Primero fue el cuento
manejado con precipitada técnica realista, que no encontraba su idioma
adecuado. Las narraciones de entonces parecen traducciones defectuosas de
Hemingway; pero son historias vividas, literatura de desahogo vertiginoso,
repentista, a la manera de las primeras crónicas de nuestra América. De la
relación innumerable de autores, algunos nombres consiguieron imponerse; así
Ernst Kreuder (que nos visitara en septiembre), Wolfdietrich Schnurre –ganador
en 1962 del importante Premio “Georg-Mackenzie”– y el más popular de todos
hasta hoy, Heinrich Böll. Desde 1949 la consigna del propio autor, de editores,
libreros y público ha sido: “Cada año un Böll”. Diez volúmenes de cuentos y
novelas cortas, y la calurosa simpatía del escritor de Colonia, han cimentado
un renombre ya universal. Novelista católico, creyente a rajatablas en la
función social de la novela, sus obras son traducidas a muchos idiomas y
obtienen enormes tirajes en los países de ambos mundos. Es hábil en la sátira y
magistral su oficio de narrador; sin embargo, creo que el afán didáctico resta
fuerza de persuasión al esguince final de sus novelas; no siempre convence
aquel “tirón del sedal” que llamara Evelyn Waugh. Es el caso, entre nosotros,
de José Manuel Vergara.

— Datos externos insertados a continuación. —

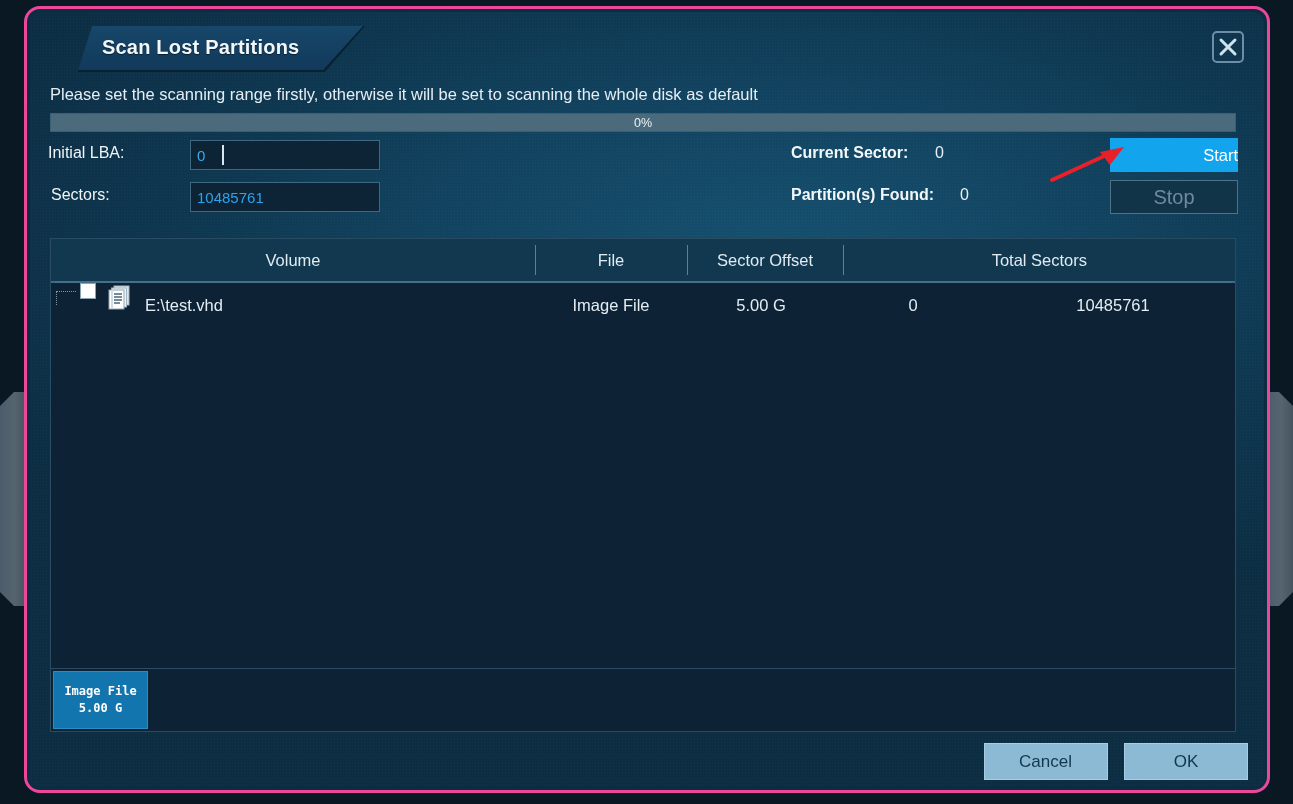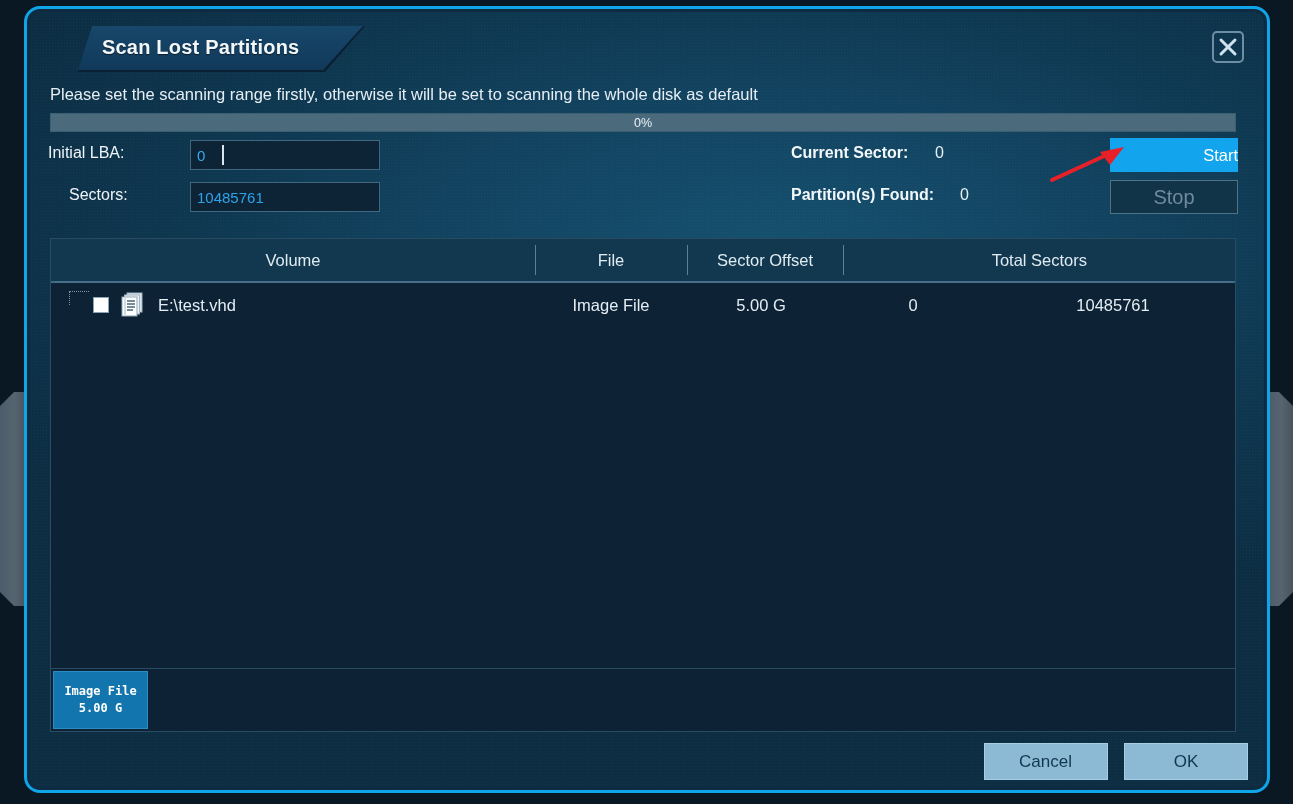--- a/index.html
+++ b/index.html
@@ -42,7 +42,7 @@
     left: 24px; top: 6px;
     width: 1246px; height: 787px;
     border-radius: 16px;
-    border: 3px solid #0ea5e9;
+    border: 3px solid #ec4899;
     background: #0d2c42;
     z-index: 3;
     overflow: hidden;

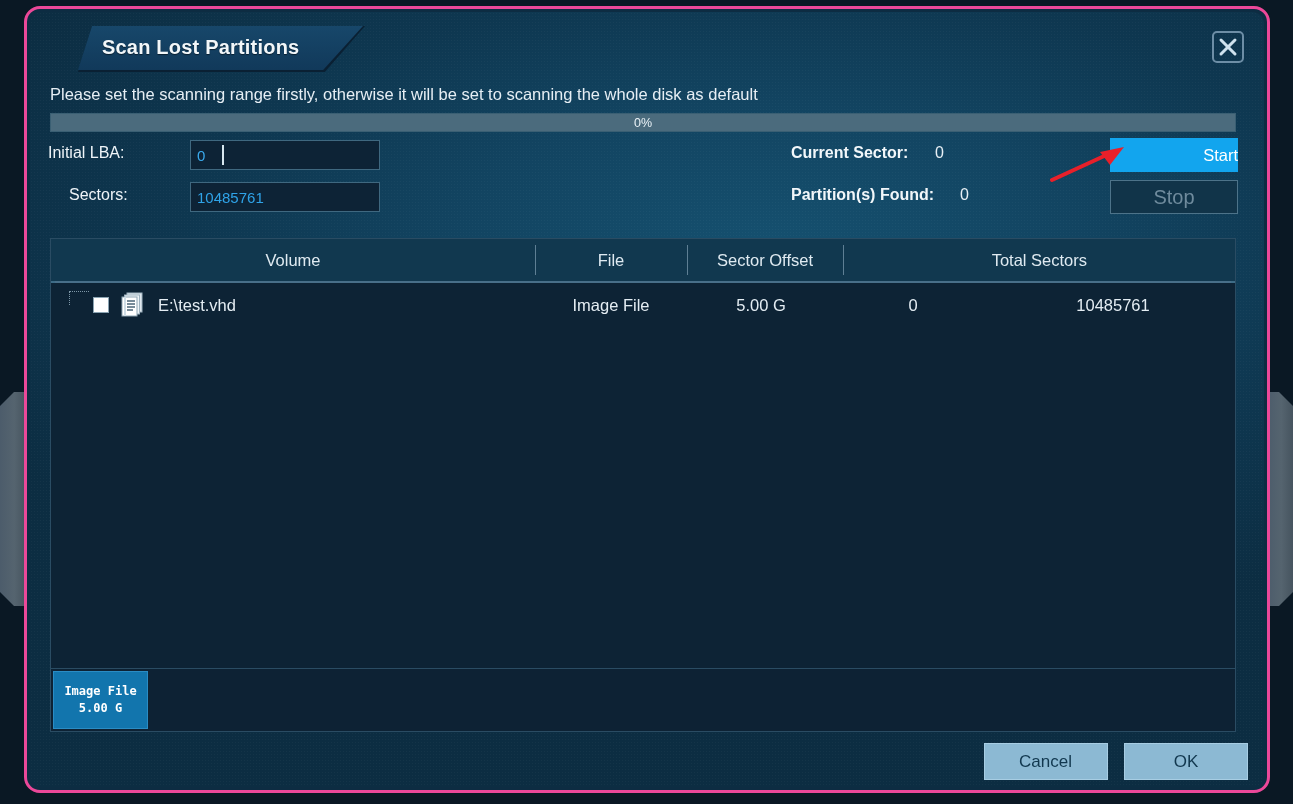--- a/index.html
+++ b/index.html
@@ -146,7 +146,7 @@
     z-index: 5;
   }
   #lba-label  { left: 18px; top: 132px; }
-  #sect-label { left: 39px; top: 174px; }
+  #sect-label { left: 21px; top: 174px; }
 
   .text-input {
     position: absolute;

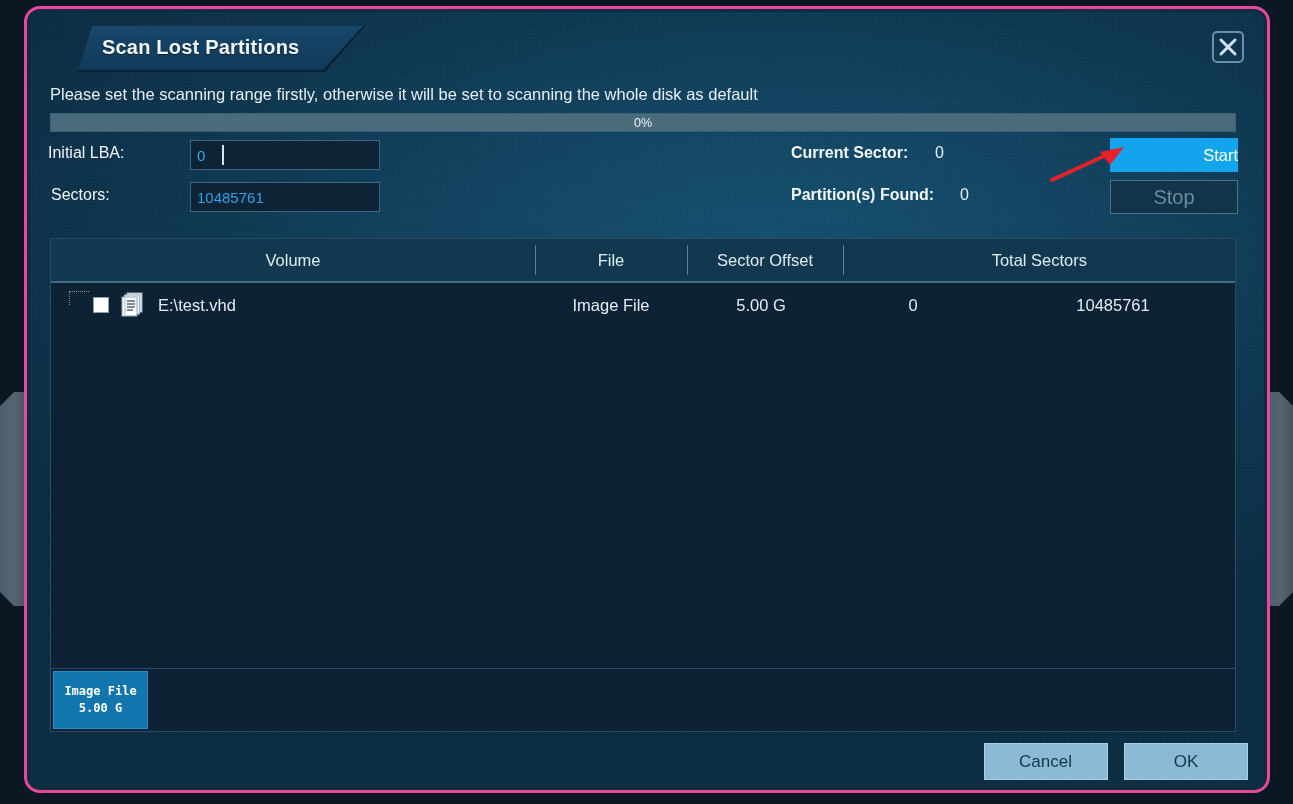--- a/index.html
+++ b/index.html
@@ -287,8 +287,8 @@
   .td.volume {
     text-align: left;
     display: flex;
-    align-items: center;
-    padding-left: 18px;
+    align-items: flex-start;
+    padding-left: 5px;
   }
 
   .tree-dash {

Tampoco escapa a esta crítica la obra más importante de
Böll, una novela de gran aliento y de sensacional éxito de venta: Billar a las
nueves y media, de 1959, traducida en 1961 por Seix Barral al español.
El sino trágico del
escritor alemán del novecientos se torna ejemplar en la figura de Hans Erich
Nossack. Aunque nacido en 1901, no pudo publicar –por razones políticas– sino
después de la guerra. En julio de 1943 su ciudad natal de Hamburgo fue
destruida (un 85%, según ha demostrado la estadística); la totalidad de sus
manuscritos se perdió entre las llamas. Nossack debió comenzar de nuevo; sus
narraciones, alucinantes, son informes escuetos de ultratumba, escritos desde
una muerte que él conoce mejor que nadie. Es sabida la admiración de Sartre por
el autor de Reportaje a la muerte (1948); el alemán recrea los mitos griegos
sobre el escenario en ruinas de su patria. Su novela más reciente, Después de
la última rebelión, de 1961, puede colocarle junto a los grandes de su lengua.
El mismo año recibió una de las distinciones literarias más importantes –entre
las incontables que se otorgan en Alemania: el Premio Georg-Büchner.
Los muertos van
ocupando poco a poco el lugar que les fuera alevemente usurpado en su vida
mortal. Al redescubrimiento de Kafka siguieron las ediciones de los libros de
Hermann Broch, la nombradía póstuma, universal de Robert Musil, la valoración
de la obra crítica y satírica de Heinrich Mann, el cual –por el insobornable
compromiso moral de su vida y de su obra– es preferido sobre el escepticismo
exhausto, más y más museal de su ilustre hermano.
En los últimos tres o
cuatro años se ha hecho presente un grupo de escritores que –de poseer los
alemanes la fantasía de Enrique Lafourcade y el buen humor para esos
ringorrangos– podría motejarse de Generación del 50. Todos ellos comenzaron a
escribir en esta década y han nacido hacia 1927. Su obra –ya bastante
voluminosa– es crítica, desesperanzada, va contra las gastadas ilusiones que
afincan el llamado milagro económico de Europa y la lacerante historia actual
de Alemania; es consecuente, crudamente satírica, esperpéntica a veces; y
aunque (o porque) no le falta paciencia para la gramática, ha creado un idioma
nuevo en la literatura alemana. En poesía está el discutido Hans Magnus
Enzensberger (gran catador de Neruda, como pueden dar fe sus amigos chilenos de
Friburgo), en teatro principalmente Wolfgang Hildesheimer, Siegfreid Lenz y
Johannes Noever. Los novelistas –cuya fama ha pasado ruidosamente las
fronteras– se llaman Günther Grass, Martín Walser y Uwe Johnson.
En otro trabajo se
rendirá cuenta extensa de esta novísima generación, cuyos antecedentes he
querido mostrar a vuelapluma.
1962, Revista Alerce
Antonio Avaria nació en 1932, y murió en 2006. Destacó como cuentista con libros como "Primera muerte" (1971) y como articulista de diversas revistas chilenas.